PROBLEM
A word-for-word printout of the listing below is needed.

----------

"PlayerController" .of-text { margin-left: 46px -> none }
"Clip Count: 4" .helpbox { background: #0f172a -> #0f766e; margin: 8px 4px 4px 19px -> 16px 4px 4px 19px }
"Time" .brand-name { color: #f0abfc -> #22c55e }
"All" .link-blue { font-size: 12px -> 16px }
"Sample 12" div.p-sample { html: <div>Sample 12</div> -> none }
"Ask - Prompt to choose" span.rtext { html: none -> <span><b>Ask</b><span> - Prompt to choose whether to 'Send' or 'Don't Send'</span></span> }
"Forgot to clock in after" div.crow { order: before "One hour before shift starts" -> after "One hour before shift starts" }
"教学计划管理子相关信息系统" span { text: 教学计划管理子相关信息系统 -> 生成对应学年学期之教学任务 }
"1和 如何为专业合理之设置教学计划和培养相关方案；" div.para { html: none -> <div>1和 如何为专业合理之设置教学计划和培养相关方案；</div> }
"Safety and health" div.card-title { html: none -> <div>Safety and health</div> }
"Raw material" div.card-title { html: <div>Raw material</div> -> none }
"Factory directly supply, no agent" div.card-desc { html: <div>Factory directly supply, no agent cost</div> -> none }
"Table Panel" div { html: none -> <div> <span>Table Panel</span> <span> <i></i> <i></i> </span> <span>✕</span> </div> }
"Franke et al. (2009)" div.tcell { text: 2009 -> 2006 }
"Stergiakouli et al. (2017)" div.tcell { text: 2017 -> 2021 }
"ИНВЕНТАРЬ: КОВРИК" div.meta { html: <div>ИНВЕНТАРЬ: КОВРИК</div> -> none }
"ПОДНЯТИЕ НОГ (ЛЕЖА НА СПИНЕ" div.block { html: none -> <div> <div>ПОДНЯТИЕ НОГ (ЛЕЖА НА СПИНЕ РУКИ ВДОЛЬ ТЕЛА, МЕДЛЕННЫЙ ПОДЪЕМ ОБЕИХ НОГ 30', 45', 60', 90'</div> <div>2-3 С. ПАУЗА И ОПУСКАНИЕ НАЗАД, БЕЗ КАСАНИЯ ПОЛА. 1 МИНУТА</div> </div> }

----------

OUTPUT FOR THIS EXERCISE
"PlayerController" .of-text { margin-left: 46px -> none }
"Clip Count: 4" .helpbox { background: #0f172a -> #0f766e; margin: 8px 4px 4px 19px -> 16px 4px 4px 19px }
"Time" .brand-name { color: #f0abfc -> #22c55e }
"All" .link-blue { font-size: 12px -> 16px }
"Sample 12" div.p-sample { html: <div>Sample 12</div> -> none }
"Ask - Prompt to choose" span.rtext { html: none -> <span><b>Ask</b><span> - Prompt to choose whether to 'Send' or 'Don't Send'</span></span> }
"Forgot to clock in after" div.crow { order: before "One hour before shift starts" -> after "One hour before shift starts" }
"教学计划管理子相关信息系统" span { text: 教学计划管理子相关信息系统 -> 生成对应学年学期之教学任务 }
"1和 如何为专业合理之设置教学计划和培养相关方案；" div.para { html: none -> <div>1和 如何为专业合理之设置教学计划和培养相关方案；</div> }
"Safety and health" div.card-title { html: none -> <div>Safety and health</div> }
"Raw material" div.card-title { html: <div>Raw material</div> -> none }
"Factory directly supply, no agent" div.card-desc { html: <div>Factory directly supply, no agent cost</div> -> none }
"Table Panel" div { html: none -> <div> <span>Table Panel</span> <span> <i></i> <i></i> </span> <span>✕</span> </div> }
"Franke et al. (2009)" div.tcell { text: 2009 -> 2006 }
"Stergiakouli et al. (2017)" div.tcell { text: 2017 -> 2021 }
"ИНВЕНТАРЬ: КОВРИК" div.meta { html: <div>ИНВЕНТАРЬ: КОВРИК</div> -> none }
"ПОДНЯТИЕ НОГ (ЛЕЖА НА СПИНЕ" div.block { html: none -> <div> <div>ПОДНЯТИЕ НОГ (ЛЕЖА НА СПИНЕ РУКИ ВДОЛЬ ТЕЛА, МЕДЛЕННЫЙ ПОДЪЕМ ОБЕИХ НОГ 30', 45', 60', 90'</div> <div>2-3 С. ПАУЗА И ОПУСКАНИЕ НАЗАД, БЕЗ КАСАНИЯ ПОЛА. 1 МИНУТА</div> </div> }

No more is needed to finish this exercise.